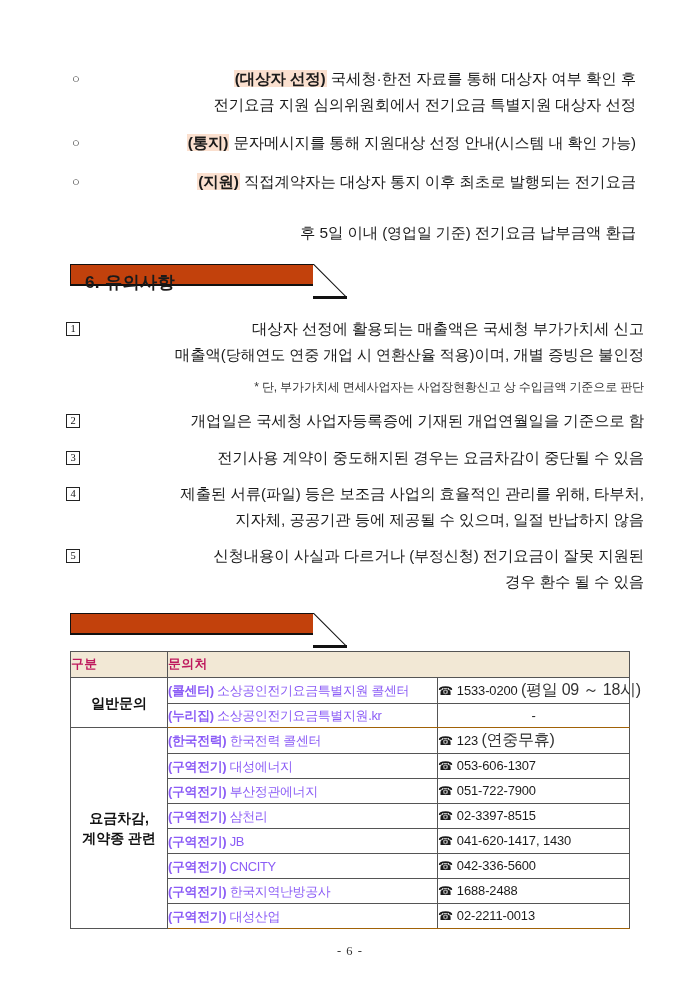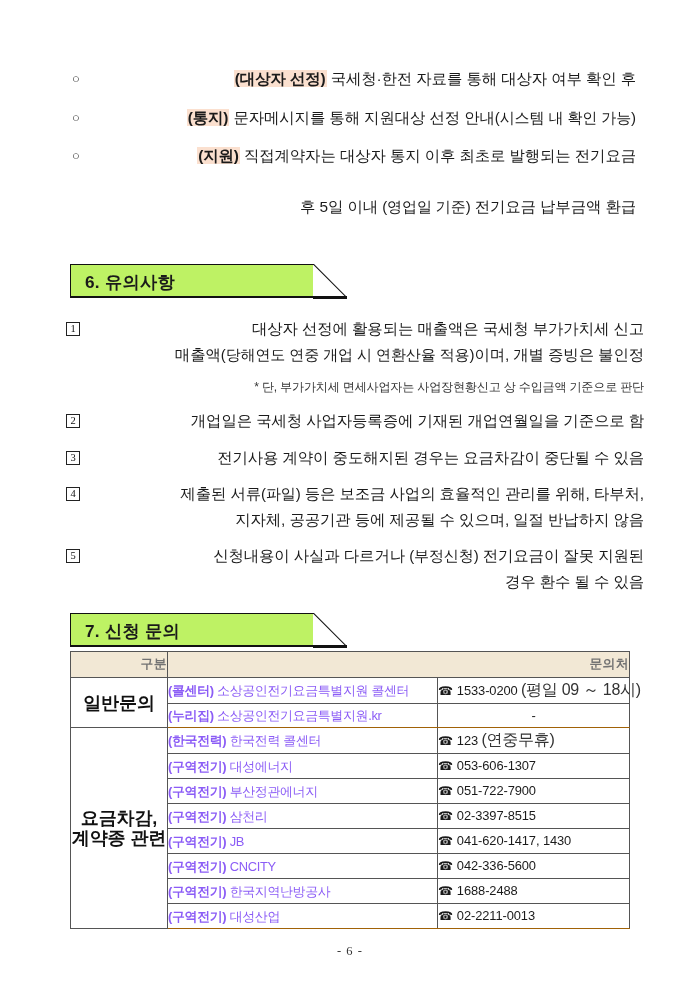--- a/index.html
+++ b/index.html
@@ -59,25 +59,25 @@
     font-weight: bold;
     padding: 0 1px;
   }
   .small-paren {
     font-size: 15px;
   }
 
   
   .section-banner {
     position: absolute;
-    height: 34px;
+    height: 22px;
     border-top: 1.3px solid #111;
     border-left: 1.3px solid #111;
     border-bottom: 2.6px solid #111;
-    background: #bef264;
+    background: #c2410c;
     box-sizing: border-box;
   }
   .section-banner .banner-text {
     position: absolute;
     left: 14px;
     top: 2px;
     font-size: 17.2px;
     font-weight: bold;
     line-height: 31px;
     letter-spacing: 0.3px;
@@ -176,32 +176,32 @@
   .contact-table td {
     border: 1px solid #555;
     padding: 0;
     vertical-align: middle;
   }
   .contact-table thead th {
     background: #f2e8d5;
     height: 25px;
     font-size: 12.8px;
     font-weight: bold;
-    text-align: right;
+    text-align: left;
     letter-spacing: 0.4px;
-    color: #737373;
+    color: #be185d;
   }
   .col-div  { width: 97px; }
   .col-org  { width: 270px; }
   .col-tel  { width: 192px; }
 
   .cell-group {
     text-align: center;
     font-weight: bold;
-    font-size: 18px;
+    font-size: 14px;
     line-height: 20px;
     letter-spacing: -0.1px;
     color: #111;
     border-right: 1px solid #555;
   }
   .cell-org {
     padding: 0 0 0 8px;
     height: 23px;
     line-height: 23px;
     white-space: nowrap;
@@ -259,21 +259,21 @@
 </style>
 </head>
 <body>
 
 <div class="page">
 
   <ul class="bullet-list">
 
     <li class="bullet-item">
       <span class="bullet-mark">○</span>
-      <span class="bullet-body"><span class="hl">(대상자 선정)</span><span> 국세청·한전 자료를 통해 대상자 여부 확인 후</span><br></span>
+      <span class="bullet-body"><span class="hl">(대상자 선정)</span><span> 국세청·한전 자료를 통해 대상자 여부 확인 후</span><br><span>전기요금 지원 심의위원회에서 전기요금 특별지원 대상자 선정</span></span>
     </li>
 
     <li class="bullet-item">
       <span class="bullet-mark">○</span>
       <span class="bullet-body"><span class="hl">(통지)</span><span> 문자메시지를 통해 지원대상 선정 안내</span><span class="small-paren">(시스템 내 확인 가능)</span></span>
     </li>
 
     <li class="bullet-item">
       <span class="bullet-mark">○</span>
       <span class="bullet-body"><span class="hl">(지원)</span><span> 직접계약자는 대상자 통지 이후 최초로 발행되는 전기요금</span><br><br><span>후 5일 이내 </span><span class="small-paren">(영업일 기준)</span><span> 전기요금 납부금액 환급</span></span>
@@ -309,21 +309,20 @@
     </li>
 
     <li class="note-item">
       <span class="note-num">5</span>
       <span class="note-body"><span>신청내용이 사실과 다르거나 </span><span class="small-paren">(부정신청)</span><span> 전기요금이 잘못 지원된</span><br><span> 경우 환수 될 수 있음</span></span>
     </li>
 
   </ul>
 
   <div class="section-banner" id="banner-7">
-    <span class="banner-text">7. 신청 문의</span>
     <span class="banner-cut"></span>
   </div>
 
   <table class="contact-table">
     <colgroup>
       <col class="col-div">
       <col class="col-org">
       <col class="col-tel">
     </colgroup>
     <thead>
================================
» Your instructions: From the line containing "border-right: 1px solid #555;" down to the last line, reproduce the records exactly. Include both ends.

» Response box:
     border-right: 1px solid #555;
   }
   .cell-org {
     padding: 0 0 0 8px;
     height: 23px;
     line-height: 23px;
     white-space: nowrap;
@@ -259,21 +259,21 @@
 </style>
 </head>
 <body>
 
 <div class="page">
 
   <ul class="bullet-list">
 
     <li class="bullet-item">
       <span class="bullet-mark">○</span>
-      <span class="bullet-body"><span class="hl">(대상자 선정)</span><span> 국세청·한전 자료를 통해 대상자 여부 확인 후</span><br></span>
+      <span class="bullet-body"><span class="hl">(대상자 선정)</span><span> 국세청·한전 자료를 통해 대상자 여부 확인 후</span><br><span>전기요금 지원 심의위원회에서 전기요금 특별지원 대상자 선정</span></span>
     </li>
 
     <li class="bullet-item">
       <span class="bullet-mark">○</span>
       <span class="bullet-body"><span class="hl">(통지)</span><span> 문자메시지를 통해 지원대상 선정 안내</span><span class="small-paren">(시스템 내 확인 가능)</span></span>
     </li>
 
     <li class="bullet-item">
       <span class="bullet-mark">○</span>
       <span class="bullet-body"><span class="hl">(지원)</span><span> 직접계약자는 대상자 통지 이후 최초로 발행되는 전기요금</span><br><br><span>후 5일 이내 </span><span class="small-paren">(영업일 기준)</span><span> 전기요금 납부금액 환급</span></span>
@@ -309,21 +309,20 @@
     </li>
 
     <li class="note-item">
       <span class="note-num">5</span>
       <span class="note-body"><span>신청내용이 사실과 다르거나 </span><span class="small-paren">(부정신청)</span><span> 전기요금이 잘못 지원된</span><br><span> 경우 환수 될 수 있음</span></span>
     </li>
 
   </ul>
 
   <div class="section-banner" id="banner-7">
-    <span class="banner-text">7. 신청 문의</span>
     <span class="banner-cut"></span>
   </div>
 
   <table class="contact-table">
     <colgroup>
       <col class="col-div">
       <col class="col-org">
       <col class="col-tel">
     </colgroup>
     <thead>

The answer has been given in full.